WHAT IS EXPECTED >> Exact wording is required: give all the records again, minus the pictures.

#####

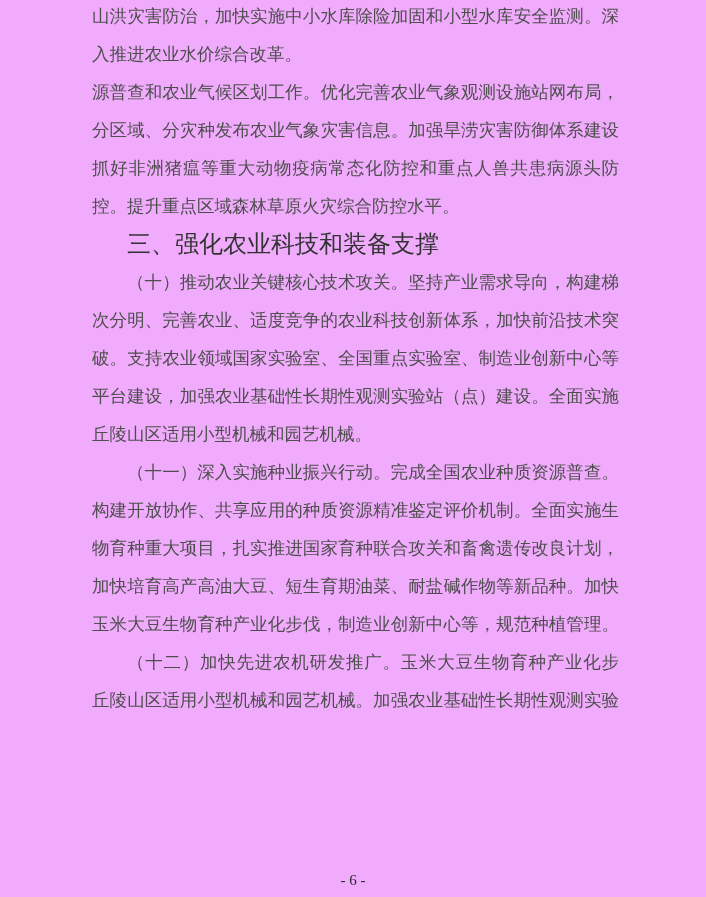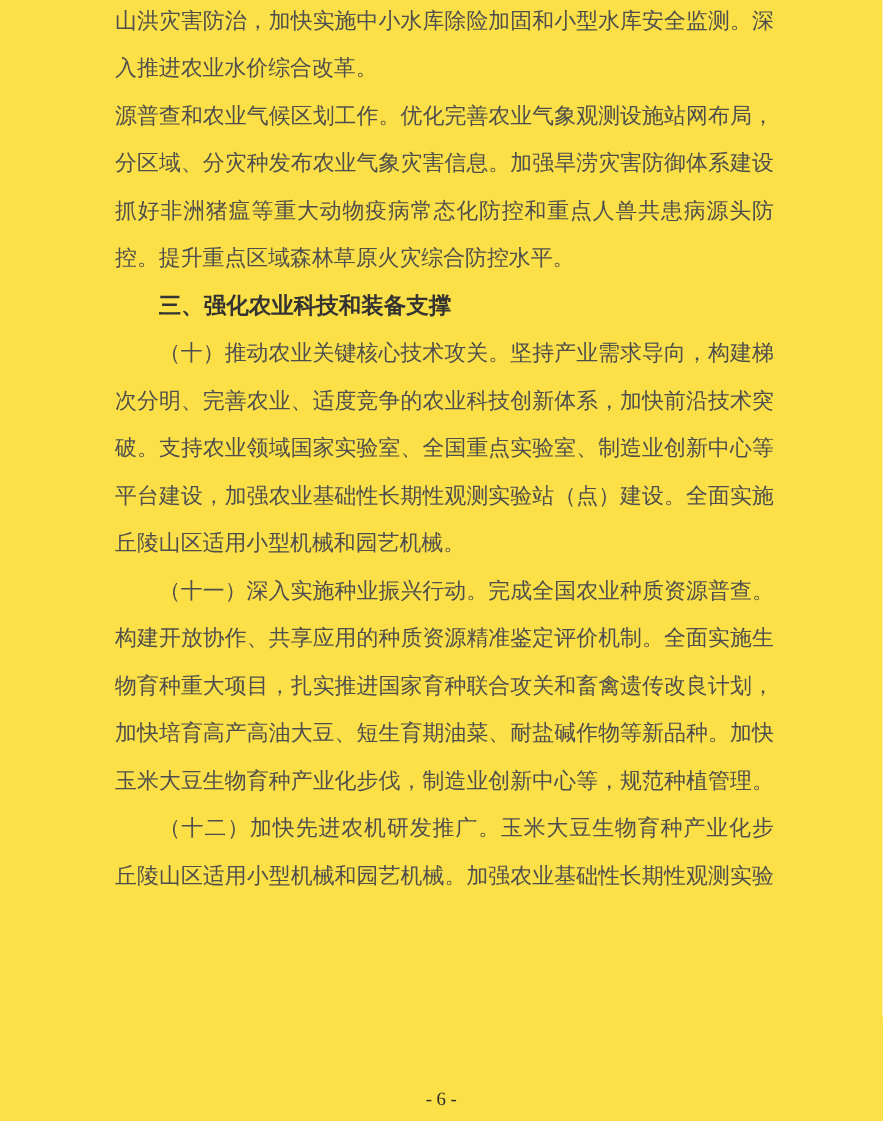--- a/index.html
+++ b/index.html
@@ -4,21 +4,21 @@
 <style>
   html, body {
     margin: 0;
     padding: 0;
     background: #ffffff;
   }
   .page {
     position: relative;
     width: 706px;
     height: 897px;
-    background: #fde047;
+    background: #f0abfc;
     overflow: hidden;
     font-family: "Liberation Serif", "DejaVu Serif", serif;
   }
   .text-block {
     position: absolute;
     left: 92px;
     top: -3px;
     width: 527px;
   }
   .tl {
@@ -32,22 +32,22 @@
   }
   .tl.fill {
     white-space: normal;
     text-align: justify;
     text-align-last: justify;
   }
   .tl.indent {
     text-indent: 35px;
   }
   .tl.heading {
-    font-weight: bold;
-    font-size: 18px;
+    font-weight: normal;
+    font-size: 24px;
     color: var(--heading-color, #333333);
   }
   .footer {
     position: absolute;
     top: 868px;
     left: 0;
     width: 706px;
     height: 24px;
     line-height: 24px;
     text-align: center;

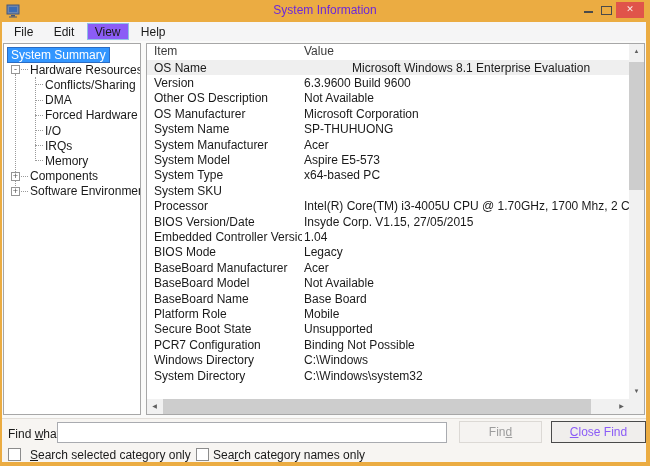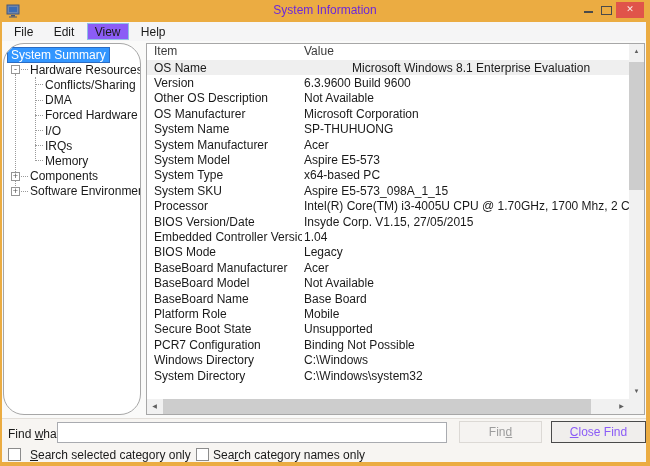--- a/index.html
+++ b/index.html
@@ -20,21 +20,21 @@
   
   .menubar { position:absolute; left:2px; top:22px; width:644px; height:19px;
     background:#f5f5f6; padding-left:3px; }
   .menu-item { display:inline-block; height:17px; line-height:17px; padding:0 7px;
     margin:1px 0 0 1px; border:1px solid transparent; }
   .menu-item.active { background:#8b5cf6; border:1px solid #90c0e4; }
   
   .main { position:absolute; left:2px; top:41px; width:644px; height:377px; background:#fafaf9; }
   .pane { position:absolute; background:#fff; border:1px solid #a7a7a7; }
   
-  .tree-pane { left:1px; top:2px; width:138px; height:372px; padding-top:3px; overflow:hidden;border-radius:21px; }
+  .tree-pane { left:1px; top:2px; width:138px; height:372px; padding-top:3px; overflow:hidden; }
   .tree-row { position:relative; height:15.2px; display:flex; align-items:center; white-space:nowrap; }
   .tree-row .lbl0 { margin-left:3px; padding:0 3px; background:#3296ff; border:1px solid #2a6cc4; color:#fff; }
   .tree-box { position:absolute; left:7px; top:3px; width:9px; height:9px; background:#fff;
     border:1px solid #959595; font-size:9px; line-height:7px; text-align:center; color:#555; z-index:2; }
   .tree-row .lbl1 { margin-left:26px; }
   .tree-row .lbl2 { margin-left:41px; }
   .dash2 { position:absolute; left:31px; top:7px; width:8px; border-top:1px dotted #9a9a9a; }
   .dash1 { position:absolute; left:17px; top:7px; width:7px; border-top:1px dotted #9a9a9a; }
   .vlineA { position:absolute; left:11px; top:30px; height:118px; border-left:1px dotted #9a9a9a; z-index:1; }
   .vlineB { position:absolute; left:31px; top:33px; height:84px; border-left:1px dotted #9a9a9a; z-index:1; }
@@ -180,21 +180,20 @@
         <div class="grid-row">
             <span class="c-item">System Model</span>
             <span class="c-value">Aspire E5-573</span>
           </div>
         <div class="grid-row">
             <span class="c-item">System Type</span>
             <span class="c-value">x64-based PC</span>
           </div>
         <div class="grid-row">
             <span class="c-item">System SKU</span>
-            <span class="c-value">Aspire E5-573_098A_1_15</span>
           </div>
         <div class="grid-row">
             <span class="c-item">Processor</span>
             <span class="c-value">Intel(R) Core(TM) i3-4005U CPU @ 1.70GHz, 1700 Mhz, 2 Core(s), 4 Logical</span>
           </div>
         <div class="grid-row">
             <span class="c-item">BIOS Version/Date</span>
             <span class="c-value">Insyde Corp. V1.15, 27/05/2015</span>
           </div>
         <div class="grid-row">

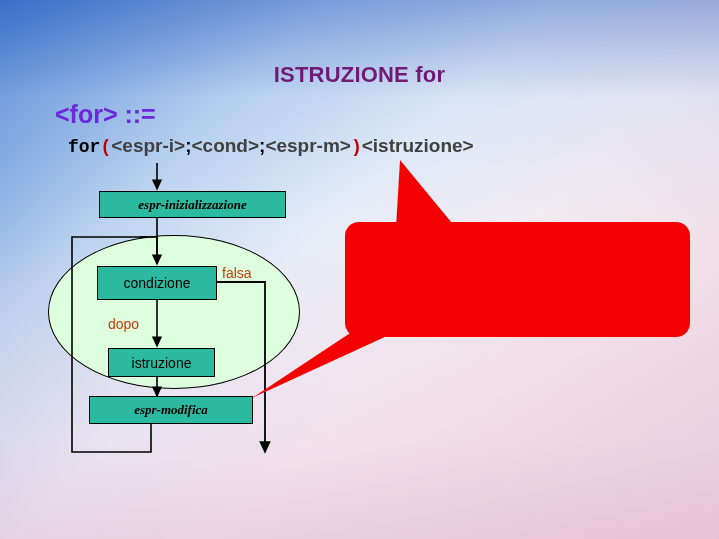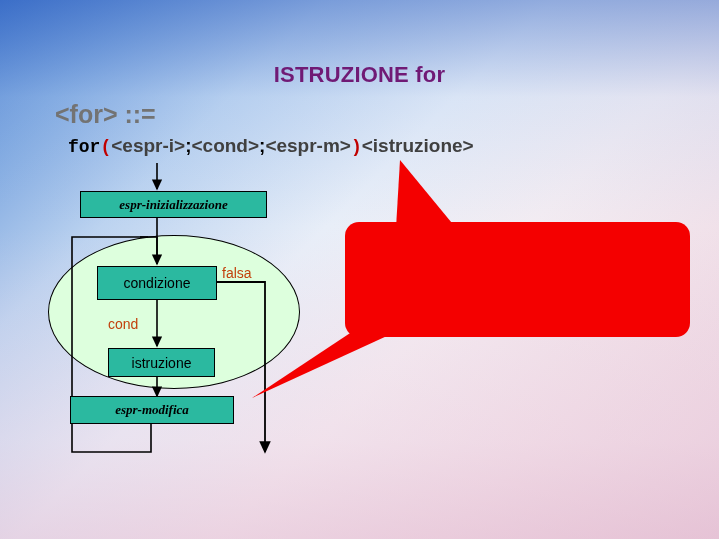--- a/index.html
+++ b/index.html
@@ -20,21 +20,21 @@
 
   .title{
     position:absolute;left:0;right:0;top:62px;
     text-align:center;
     font-size:22px;font-weight:bold;color:#701a75;
     letter-spacing:0.2px;
   }
 
   .syntax-head{
     position:absolute;left:55px;top:100px;
-    font-size:25px;font-weight:bold;color:#737373;
+    font-size:25px;font-weight:bold;color:#6d28d9;
   }
   .syntax-line{
     position:absolute;left:68px;top:135px;
     font-size:19px;font-weight:bold;white-space:pre;
     font-family:"Liberation Sans", sans-serif;
   }
   .kw{color:#000000;font-family:"Liberation Mono", monospace;font-size:18px;}
   .paren{color:#c00000;font-family:"Liberation Mono", monospace;font-size:18px;}
   .nt{color:#404040;}
   .semi{color:#000;}
@@ -44,21 +44,21 @@
     position:absolute;left:48px;top:235px;width:250px;height:152px;
     border:1.5px solid #000;border-radius:50%;
     background:#ddffdd;
   }
   .box{
     position:absolute;border:1.5px solid #000;background:#29b79a;
     display:flex;align-items:center;justify-content:center;
     color:#000;
   }
   .box.teal{background:#2bb9a0;}
-  .box.italic{font-style:italic;font-weight:bold;font-family:"Liberation Serif", serif;font-size:13px;}
+  .box.italic{font-style:italic;font-weight:bold;font-family:"Liberation Serif", serif;font-size:13px;margin-left:19px;}
   .box.plain{font-size:14px;font-family:"Liberation Sans", sans-serif;}
 
   #box-init{left:80px;top:191px;width:185px;height:25px;}
   #box-cond{left:97px;top:266px;width:118px;height:32px;}
   #box-istr{left:108px;top:348px;width:105px;height:27px;}
   #box-mod{left:70px;top:396px;width:162px;height:26px;}
 
   .lbl{position:absolute;font-size:14px;color:#c2410c;font-family:"Liberation Sans", sans-serif;}
   #lbl-falsa{left:222px;top:265px;}
   #lbl-vera{left:108px;top:316px;}
@@ -114,21 +114,21 @@
 
     <path d="M215,282 L265,282 L265,452" fill="none" stroke="#000" stroke-width="1.8" marker-end="url(#arrow)"></path>
   </svg>
 
   <div class="box teal italic" id="box-init">espr-inizializzazione</div>
   <div class="box teal plain" id="box-istr">istruzione</div>
   <div class="box teal plain" id="box-cond">condizione</div>
   <div class="box teal italic" id="box-mod">espr-modifica</div>
 
   <div class="lbl" id="lbl-falsa">falsa</div>
-  <div class="lbl" id="lbl-vera">cond</div>
+  <div class="lbl" id="lbl-vera">dopo</div>
 
   <svg class="lines">
 
     <path d="M400,160 L470,245 L395,245 Z" fill="#f40000"></path>
 
     <path d="M252,398 L400,330 L400,300 Z" fill="#f40000"></path>
   </svg>
   <div class="callout"></div>
 
 </div>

#####

ANSWER TO THE PROBLEM >>
--- a/index.html
+++ b/index.html
@@ -4,21 +4,21 @@
 <style>
   html, body {
     margin: 0;
     padding: 0;
     background: #ffffff;
   }
   .page {
     position: relative;
     width: 706px;
     height: 897px;
-    background: #fde047;
+    background: #f0abfc;
     overflow: hidden;
     font-family: "Liberation Serif", "DejaVu Serif", serif;
   }
   .text-block {
     position: absolute;
     left: 92px;
     top: -3px;
     width: 527px;
   }
   .tl {
@@ -32,22 +32,22 @@
   }
   .tl.fill {
     white-space: normal;
     text-align: justify;
     text-align-last: justify;
   }
   .tl.indent {
     text-indent: 35px;
   }
   .tl.heading {
-    font-weight: bold;
-    font-size: 18px;
+    font-weight: normal;
+    font-size: 24px;
     color: var(--heading-color, #333333);
   }
   .footer {
     position: absolute;
     top: 868px;
     left: 0;
     width: 706px;
     height: 24px;
     line-height: 24px;
     text-align: center;

--- a/index.html
+++ b/index.html
@@ -20,21 +20,21 @@
   
   .menubar { position:absolute; left:2px; top:22px; width:644px; height:19px;
     background:#f5f5f6; padding-left:3px; }
   .menu-item { display:inline-block; height:17px; line-height:17px; padding:0 7px;
     margin:1px 0 0 1px; border:1px solid transparent; }
   .menu-item.active { background:#8b5cf6; border:1px solid #90c0e4; }
   
   .main { position:absolute; left:2px; top:41px; width:644px; height:377px; background:#fafaf9; }
   .pane { position:absolute; background:#fff; border:1px solid #a7a7a7; }
   
-  .tree-pane { left:1px; top:2px; width:138px; height:372px; padding-top:3px; overflow:hidden;border-radius:21px; }
+  .tree-pane { left:1px; top:2px; width:138px; height:372px; padding-top:3px; overflow:hidden; }
   .tree-row { position:relative; height:15.2px; display:flex; align-items:center; white-space:nowrap; }
   .tree-row .lbl0 { margin-left:3px; padding:0 3px; background:#3296ff; border:1px solid #2a6cc4; color:#fff; }
   .tree-box { position:absolute; left:7px; top:3px; width:9px; height:9px; background:#fff;
     border:1px solid #959595; font-size:9px; line-height:7px; text-align:center; color:#555; z-index:2; }
   .tree-row .lbl1 { margin-left:26px; }
   .tree-row .lbl2 { margin-left:41px; }
   .dash2 { position:absolute; left:31px; top:7px; width:8px; border-top:1px dotted #9a9a9a; }
   .dash1 { position:absolute; left:17px; top:7px; width:7px; border-top:1px dotted #9a9a9a; }
   .vlineA { position:absolute; left:11px; top:30px; height:118px; border-left:1px dotted #9a9a9a; z-index:1; }
   .vlineB { position:absolute; left:31px; top:33px; height:84px; border-left:1px dotted #9a9a9a; z-index:1; }
@@ -180,21 +180,20 @@
         <div class="grid-row">
             <span class="c-item">System Model</span>
             <span class="c-value">Aspire E5-573</span>
           </div>
         <div class="grid-row">
             <span class="c-item">System Type</span>
             <span class="c-value">x64-based PC</span>
           </div>
         <div class="grid-row">
             <span class="c-item">System SKU</span>
-            <span class="c-value">Aspire E5-573_098A_1_15</span>
           </div>
         <div class="grid-row">
             <span class="c-item">Processor</span>
             <span class="c-value">Intel(R) Core(TM) i3-4005U CPU @ 1.70GHz, 1700 Mhz, 2 Core(s), 4 Logical</span>
           </div>
         <div class="grid-row">
             <span class="c-item">BIOS Version/Date</span>
             <span class="c-value">Insyde Corp. V1.15, 27/05/2015</span>
           </div>
         <div class="grid-row">

--- a/index.html
+++ b/index.html
@@ -20,21 +20,21 @@
 
   .title{
     position:absolute;left:0;right:0;top:62px;
     text-align:center;
     font-size:22px;font-weight:bold;color:#701a75;
     letter-spacing:0.2px;
   }
 
   .syntax-head{
     position:absolute;left:55px;top:100px;
-    font-size:25px;font-weight:bold;color:#737373;
+    font-size:25px;font-weight:bold;color:#6d28d9;
   }
   .syntax-line{
     position:absolute;left:68px;top:135px;
     font-size:19px;font-weight:bold;white-space:pre;
     font-family:"Liberation Sans", sans-serif;
   }
   .kw{color:#000000;font-family:"Liberation Mono", monospace;font-size:18px;}
   .paren{color:#c00000;font-family:"Liberation Mono", monospace;font-size:18px;}
   .nt{color:#404040;}
   .semi{color:#000;}
@@ -44,21 +44,21 @@
     position:absolute;left:48px;top:235px;width:250px;height:152px;
     border:1.5px solid #000;border-radius:50%;
     background:#ddffdd;
   }
   .box{
     position:absolute;border:1.5px solid #000;background:#29b79a;
     display:flex;align-items:center;justify-content:center;
     color:#000;
   }
   .box.teal{background:#2bb9a0;}
-  .box.italic{font-style:italic;font-weight:bold;font-family:"Liberation Serif", serif;font-size:13px;}
+  .box.italic{font-style:italic;font-weight:bold;font-family:"Liberation Serif", serif;font-size:13px;margin-left:19px;}
   .box.plain{font-size:14px;font-family:"Liberation Sans", sans-serif;}
 
   #box-init{left:80px;top:191px;width:185px;height:25px;}
   #box-cond{left:97px;top:266px;width:118px;height:32px;}
   #box-istr{left:108px;top:348px;width:105px;height:27px;}
   #box-mod{left:70px;top:396px;width:162px;height:26px;}
 
   .lbl{position:absolute;font-size:14px;color:#c2410c;font-family:"Liberation Sans", sans-serif;}
   #lbl-falsa{left:222px;top:265px;}
   #lbl-vera{left:108px;top:316px;}
@@ -114,21 +114,21 @@
 
     <path d="M215,282 L265,282 L265,452" fill="none" stroke="#000" stroke-width="1.8" marker-end="url(#arrow)"></path>
   </svg>
 
   <div class="box teal italic" id="box-init">espr-inizializzazione</div>
   <div class="box teal plain" id="box-istr">istruzione</div>
   <div class="box teal plain" id="box-cond">condizione</div>
   <div class="box teal italic" id="box-mod">espr-modifica</div>
 
   <div class="lbl" id="lbl-falsa">falsa</div>
-  <div class="lbl" id="lbl-vera">cond</div>
+  <div class="lbl" id="lbl-vera">dopo</div>
 
   <svg class="lines">
 
     <path d="M400,160 L470,245 L395,245 Z" fill="#f40000"></path>
 
     <path d="M252,398 L400,330 L400,300 Z" fill="#f40000"></path>
   </svg>
   <div class="callout"></div>
 
 </div>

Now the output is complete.